Con su chapela, su bombo y su inconfundible perímetro, Manolo recorrió los campos del mundo acompañando a España.
A veces sólo estaba él, pero representaba al país con más título que muchos del palco.
El soniquete de nuestras entretelas se animaba por él: ¡Es-pa-ña! pum, pum, pum y esos tres golpes eran su compás, su rúbrica característica.
(Faemino y Cansado observaron en un gag lo fácil que podía ser perder ese ritmo y poner el acento en otra sílaba).
Igual que el niño aprende a decir mamá, el aficionado aprendía a decir «España» con el sonajero manolesco.
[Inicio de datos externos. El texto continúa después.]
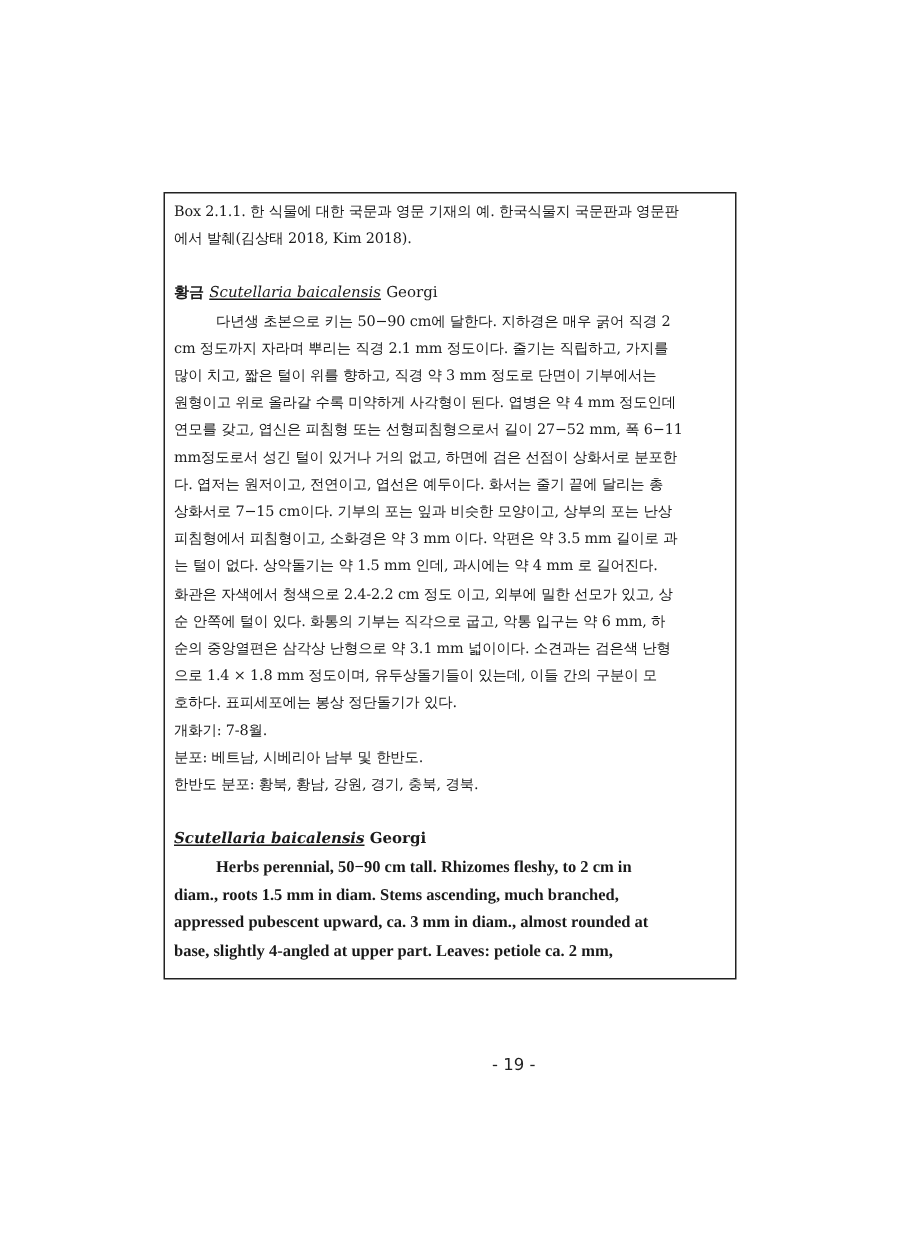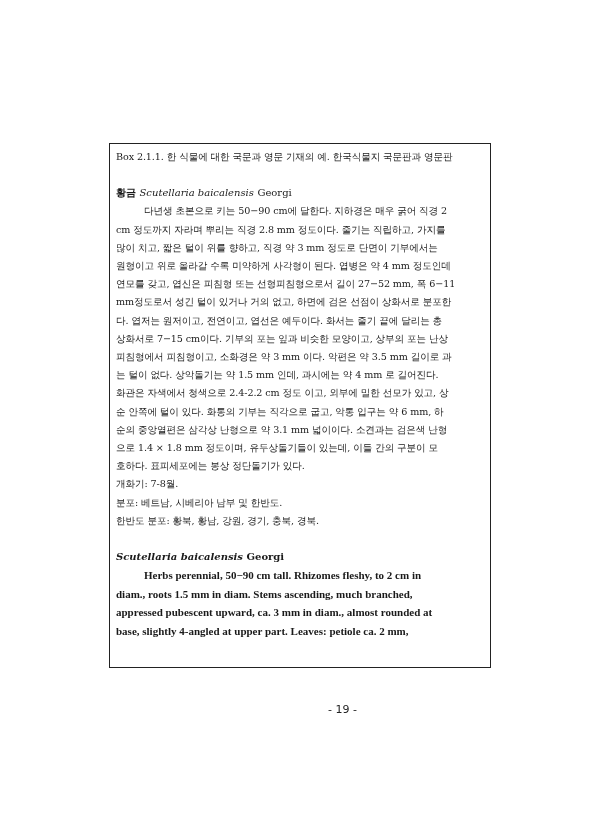--- a/index.html
+++ b/index.html
@@ -8,7 +8,7 @@
       font-family: "DejaVu Serif", "Liberation Serif", serif; color: #1a1a1a;
     }
     .box {
-      position: absolute; left: 109px; top: 143px; width: 382px; height: 525px;
+      position: absolute; left: 109px; top: 128px; width: 382px; height: 525px;
       border: 1px solid #222; box-sizing: border-box; padding: 4px 6px 0 6px; overflow: hidden;
     }
     .line {

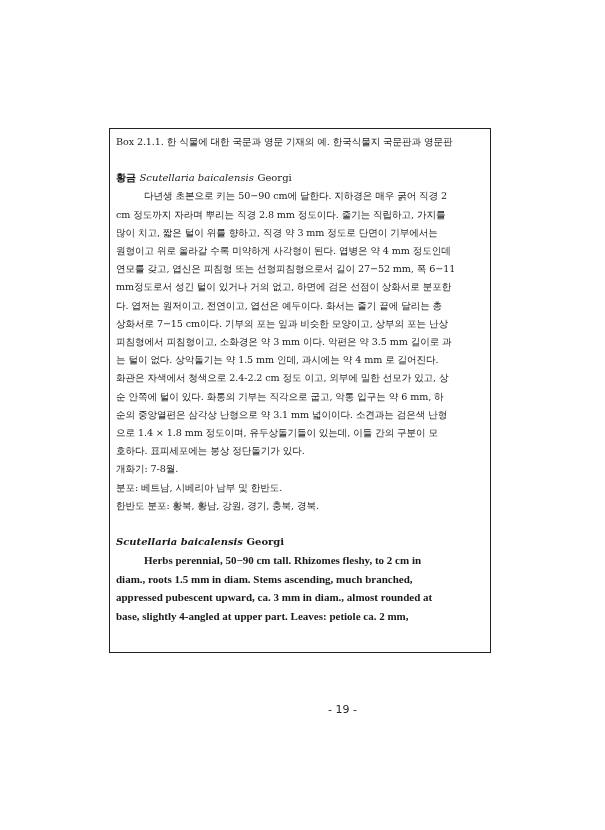--- a/index.html
+++ b/index.html
@@ -33,6 +33,7 @@
 <div class="box">
   <div class="caption">
     <div class="line">Box 2.1.1. 한 식물에 대한 국문과 영문 기재의 예. 한국식물지 국문판과 영문판</div>
+    <div class="line">에서 발췌(김상태 2018, Kim 2018).</div>
   </div>
   <div class="gap"></div>
 

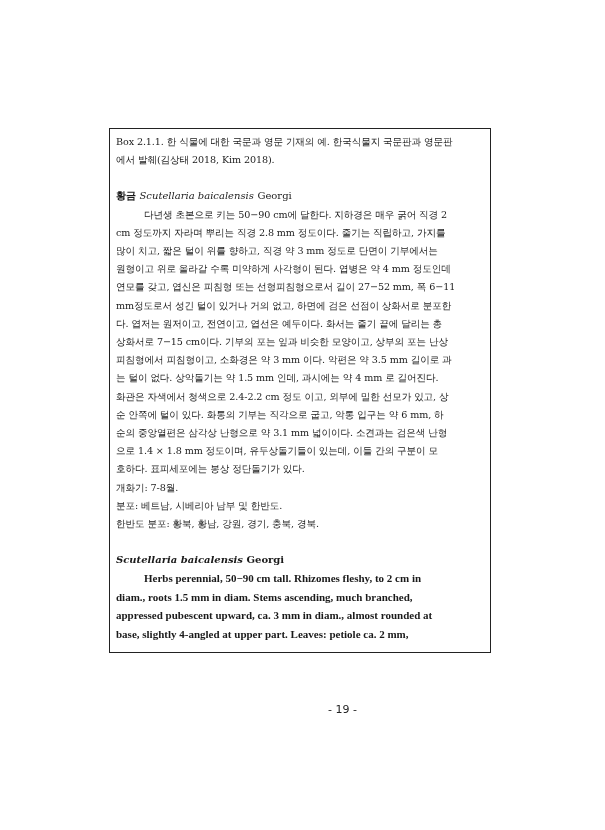--- a/index.html
+++ b/index.html
@@ -18,7 +18,7 @@
     .caption { font-size: 9.6px; line-height: 18.2px; }
     .gap { height: 18px; }
     .heading { font-size: 10px; line-height: 18.2px; font-weight: bold; }
-    .heading i { font-weight: normal; font-style: italic; }
+    .heading i { font-weight: normal; font-style: italic; text-decoration: underline; }
     .heading .sci-en { font-weight: bold; }
     .indent { padding-left: 28px; }
     .en .line { font-family: "Liberation Serif", "DejaVu Serif", serif; font-size: 11px; line-height: 18.5px; letter-spacing: 0; font-weight: bold; }

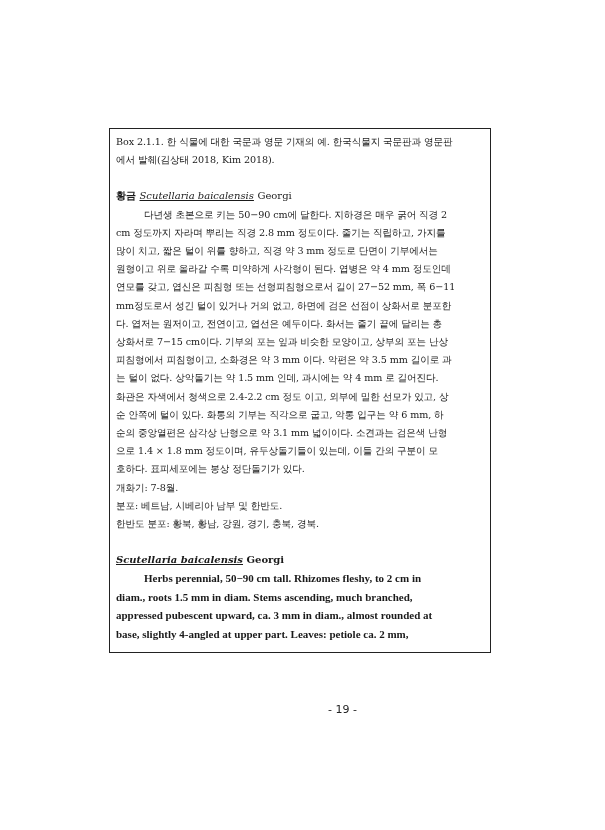--- a/index.html
+++ b/index.html
@@ -44,7 +44,7 @@
   </div>
   <div>
     <div class="line indent">다년생 초본으로 키는 50−90 cm에 달한다. 지하경은 매우 굵어 직경 2</div>
-    <div class="line">cm 정도까지 자라며 뿌리는 직경 2.8 mm 정도이다. 줄기는 직립하고, 가지를</div>
+    <div class="line">cm 정도까지 자라며 뿌리는 직경 2.1 mm 정도이다. 줄기는 직립하고, 가지를</div>
     <div class="line">많이 치고, 짧은 털이 위를 향하고, 직경 약 3 mm 정도로 단면이 기부에서는</div>
     <div class="line">원형이고 위로 올라갈 수록 미약하게 사각형이 된다. 엽병은 약 4 mm 정도인데</div>
     <div class="line">연모를 갖고, 엽신은 피침형 또는 선형피침형으로서 길이 27−52 mm, 폭 6−11</div>

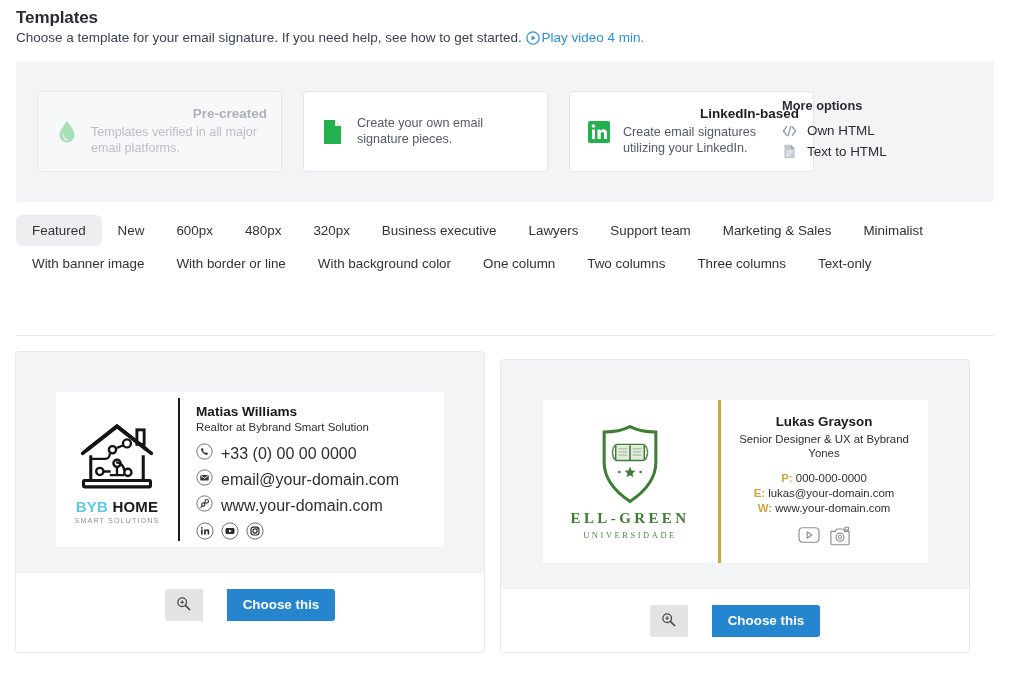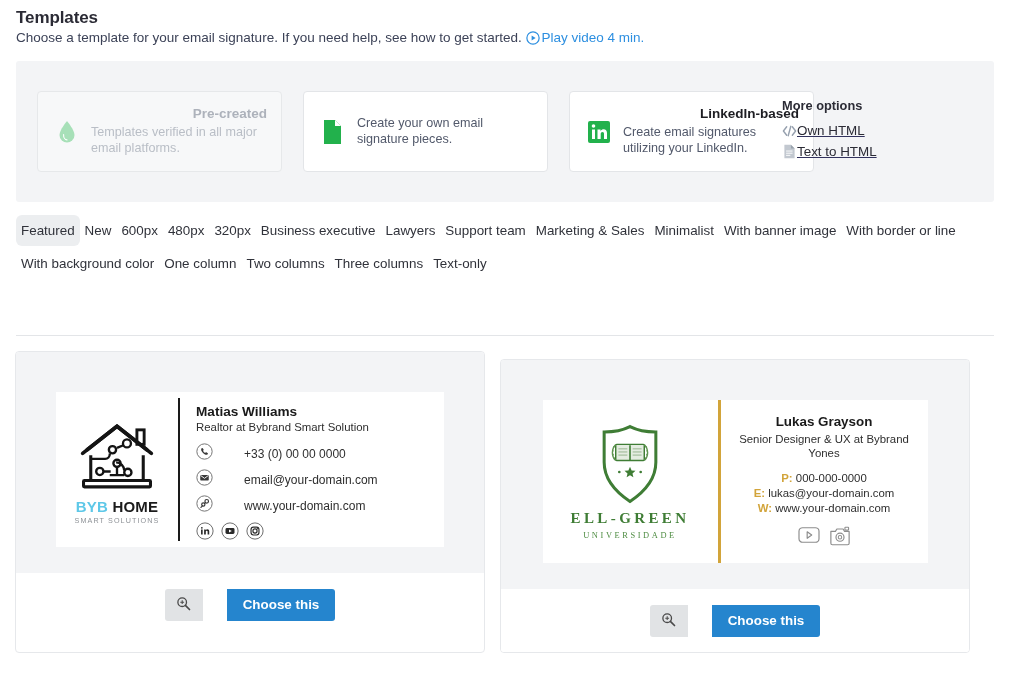--- a/index.html
+++ b/index.html
@@ -66,9 +66,8 @@
     font-size: 12.8px; font-weight: bold; color: #2b2b35; margin-bottom: 10px;
   }
   .more-row {
-    display: flex; align-items: center; margin-bottom: 6px;
+    display: flex; align-items: center; gap: 10px; margin-bottom: 6px;
     cursor: pointer;
-    text-decoration: underline;
   }
   .more-row .mr-ico { width: 15px; display: flex; justify-content: center; }
   .more-row .mr-label { font-size: 13.4px; color: #2b2b35; }

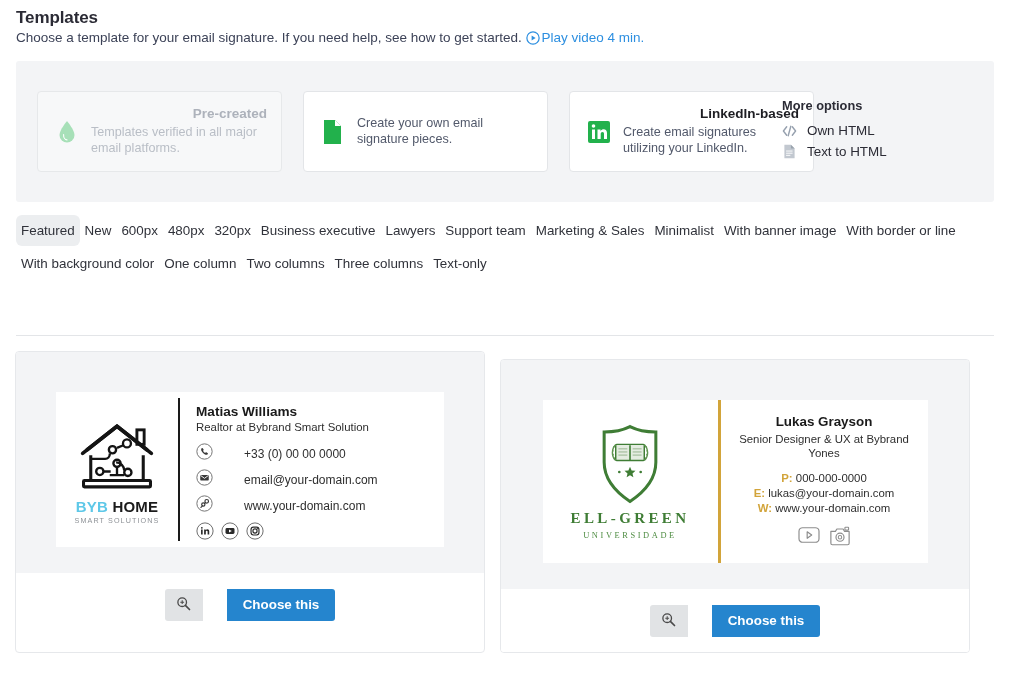--- a/index.html
+++ b/index.html
@@ -81,7 +81,7 @@
   }
   .tab {
     font-size: 13.4px; color: #30323a;
-    padding: 8px 5px; border-radius: 6px;
+    padding: 8px 16px; border-radius: 6px;
     white-space: nowrap; cursor: pointer;
   }
   .tab.active { background: #eceef0; }

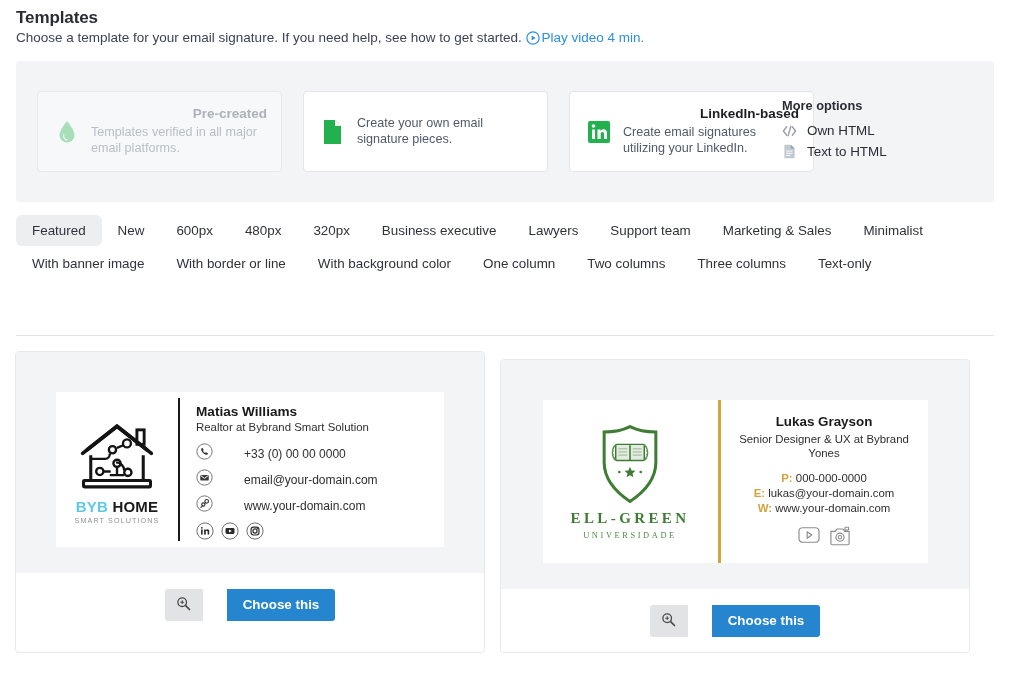--- a/index.html
+++ b/index.html
@@ -161,7 +161,7 @@
   .sig1-row {
     display: flex; align-items: center; gap: 8px; margin-bottom: 5px;
   }
-  .sig1-row .txt { font-size: 12px; color: #2e2e2e; margin-left: 23px; }
+  .sig1-row .txt { font-size: 16px; color: #2e2e2e; }
   .sig1-social { display: flex; gap: 7px; margin-top: 6px; }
Sucesor en cierto modo de Naranjito, el número 12 fue él en aquella España perdedora que iba de fracaso en fracaso en los torneos.
Manolo había sintetizado genialmente un casticismo de moral alcoyana: bombo, boina y cachirulo. Pero Manolo era más porque era España en el extranjero.
Al ir por tierra extraña, el ruido de su bombo encendía la sangre.
Y aunque su alegría fuera de peña festiva, de Paquito el Chocolatero, en él había una obsesión monocorde, un ritmo machacón, disciplinado, como de tambor de galera y también una rara individualidad, porque Manolo iba solo a todos lados, reunía a la gente y luego se volvía con su bombo querido.
A menudo se olvida la dimensión laboral de don Manuel, su lado emprendedor, pues regentó muchos años un bar en la esquina de Mestalla, el campo del Valencia, su equipo de todas las semanas.
En ese bar había infinidad de recuerdos, de fotos suyas con muchas personas, precursor del selfie antes de Instagram.
Todo lo que traía de sus viajes estaba en ese bar multidimensional que era a la vez bar temático y el bar de cualquier calle.
Al final de sus años, Manolo era una persona propensa a la lagrima. A menudo le hacían llorar y titulaban así: «Hacen llorar a Manolo». Podía ser una falta de detalle de la Federación o la intransigencia de la FIFA impidiéndole acceder al estadio con su bombo, cosa a la que se negaba. Era como quitar a Obélix su menhir, al Capitán América su escudo.
Conoció al final la tristeza que tiene la vida; la pérdida del negocio, la enfermedad, así que siempre lo sacaban con tono de lástima.
Pero Manolo fue un personaje que rozó la antomomasia. Fue El aficionado. Representó nuestra cerrazón cordial, y demostró que se podía ser español a machamartillo o a machabombo.
Por esos campos de Dios, Manolo era España en un golpe de vista, como un toro de Osborne.
Y fue libre porque no le tocó el bombo a nadie. Se lo tocó a lo único a lo que hay que tocárselo: a España.
Yo recuerdo una anécdota con él. En el Mundial de Brasil, tras el partido de la selección en Maracaná, salimos del estadio buscando juntos el autobús de la comitiva española (indescriptible nao de canallesca y federativos). Nos perdimos y durante un buen rato fuimos los dos en contradirección, contra miles y miles de personas, un contrapelo que realzaba su naturaleza.
Era imposible dar un paso sin que nuevos aficionados, casi siempre extranjeros, le pidiesen una foto. Entonces dejaba el bombo, que él llevaba como un instrumentista su violín, y era preciso custodiarlo. Sólo estaba yo, así que le llevé el bombo a Manolo en Maracaná. Sentí que un símbolo vivo de mi patria quedaba en mis manos y que algún día lo podría contar.